__SUPPLIED MATERIAL__:
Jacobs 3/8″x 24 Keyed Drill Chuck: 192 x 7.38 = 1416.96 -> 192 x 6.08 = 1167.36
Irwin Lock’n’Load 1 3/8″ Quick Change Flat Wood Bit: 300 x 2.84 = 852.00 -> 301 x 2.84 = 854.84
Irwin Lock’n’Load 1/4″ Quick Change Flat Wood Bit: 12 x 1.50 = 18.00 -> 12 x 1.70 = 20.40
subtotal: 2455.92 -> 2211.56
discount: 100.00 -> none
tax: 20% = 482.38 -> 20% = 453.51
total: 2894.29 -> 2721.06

...

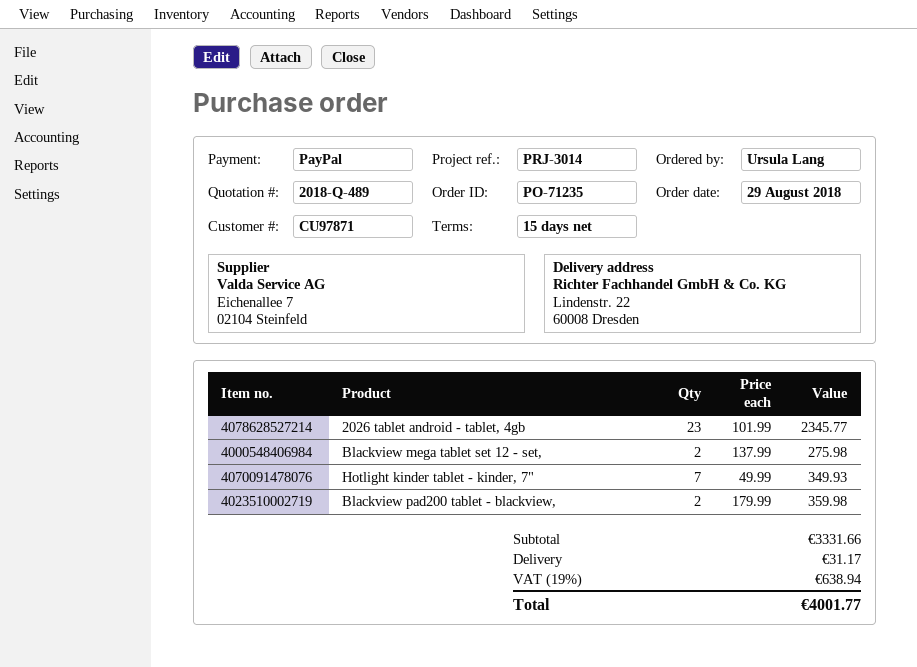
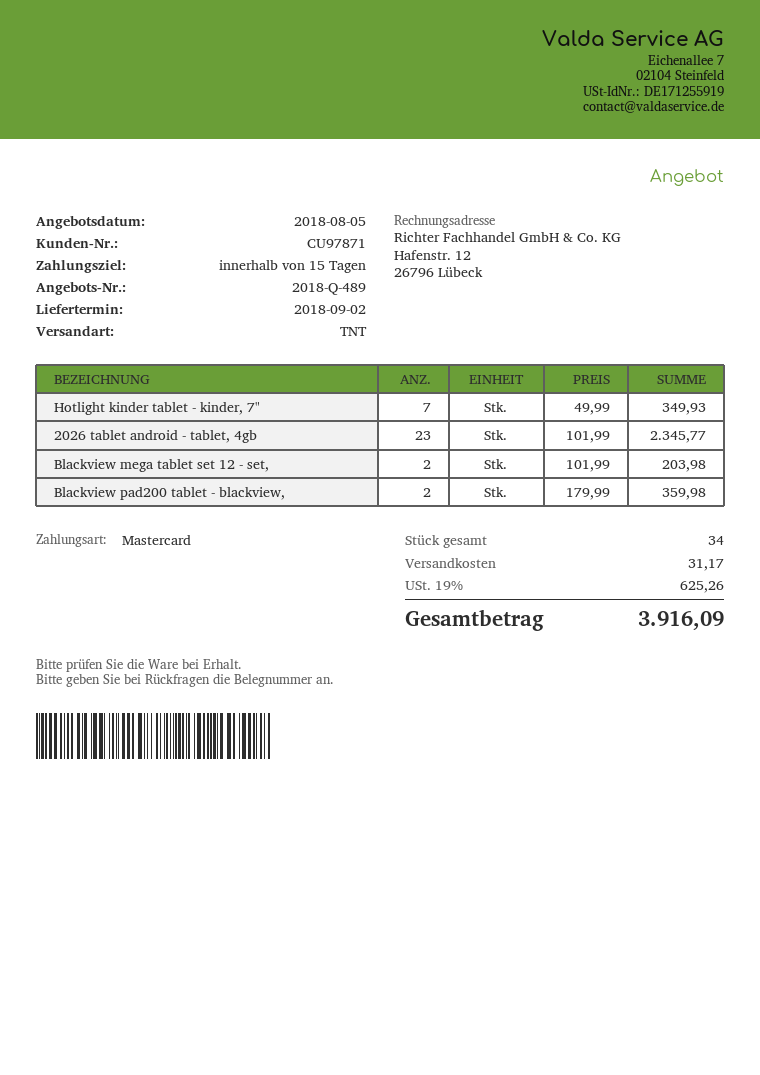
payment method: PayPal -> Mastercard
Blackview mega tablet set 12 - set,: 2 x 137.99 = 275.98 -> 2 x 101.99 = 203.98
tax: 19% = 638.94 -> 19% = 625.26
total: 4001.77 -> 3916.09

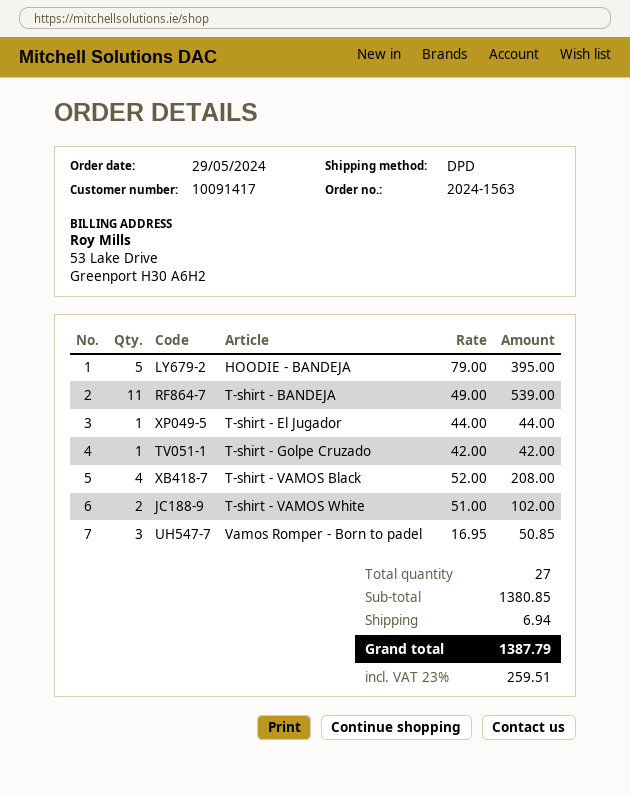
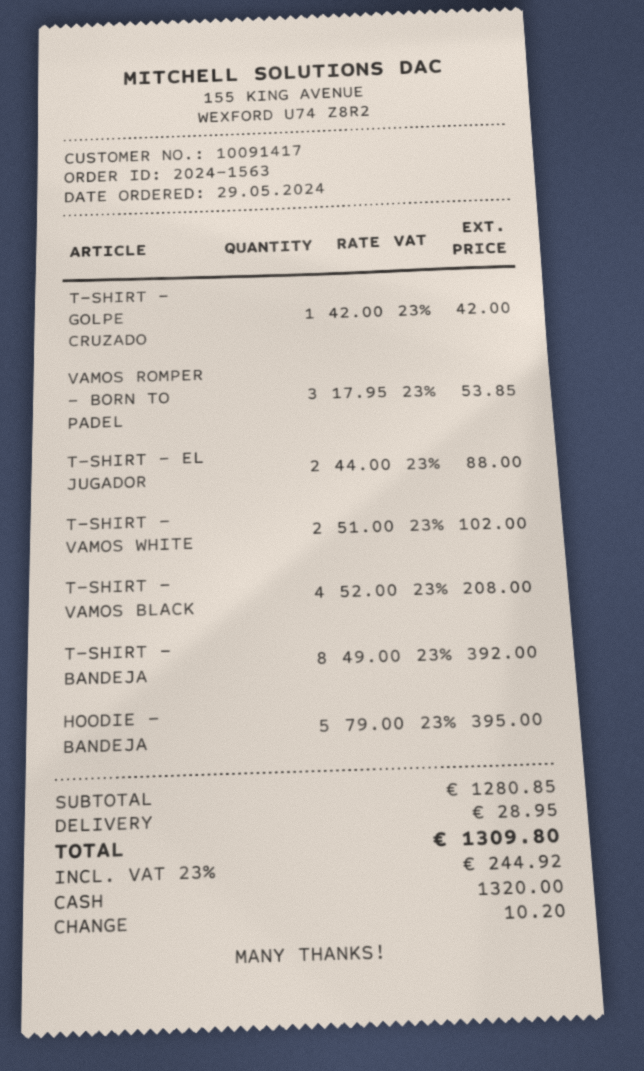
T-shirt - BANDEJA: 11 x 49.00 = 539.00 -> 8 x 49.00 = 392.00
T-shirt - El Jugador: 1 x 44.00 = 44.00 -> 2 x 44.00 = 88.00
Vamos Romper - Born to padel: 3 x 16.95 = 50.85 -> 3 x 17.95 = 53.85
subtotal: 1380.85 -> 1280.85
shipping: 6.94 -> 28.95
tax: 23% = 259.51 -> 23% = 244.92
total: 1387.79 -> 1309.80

__EXERCISE GOAL__: Restate word for word the entries above, starting at the line with "subtotal: 1380.85 -> 1280.85" and ending at the line with "total: 1387.79 -> 1309.80", inclusive, and no others.

__RESPONSE TO THIS TASK__:
subtotal: 1380.85 -> 1280.85
shipping: 6.94 -> 28.95
tax: 23% = 259.51 -> 23% = 244.92
total: 1387.79 -> 1309.80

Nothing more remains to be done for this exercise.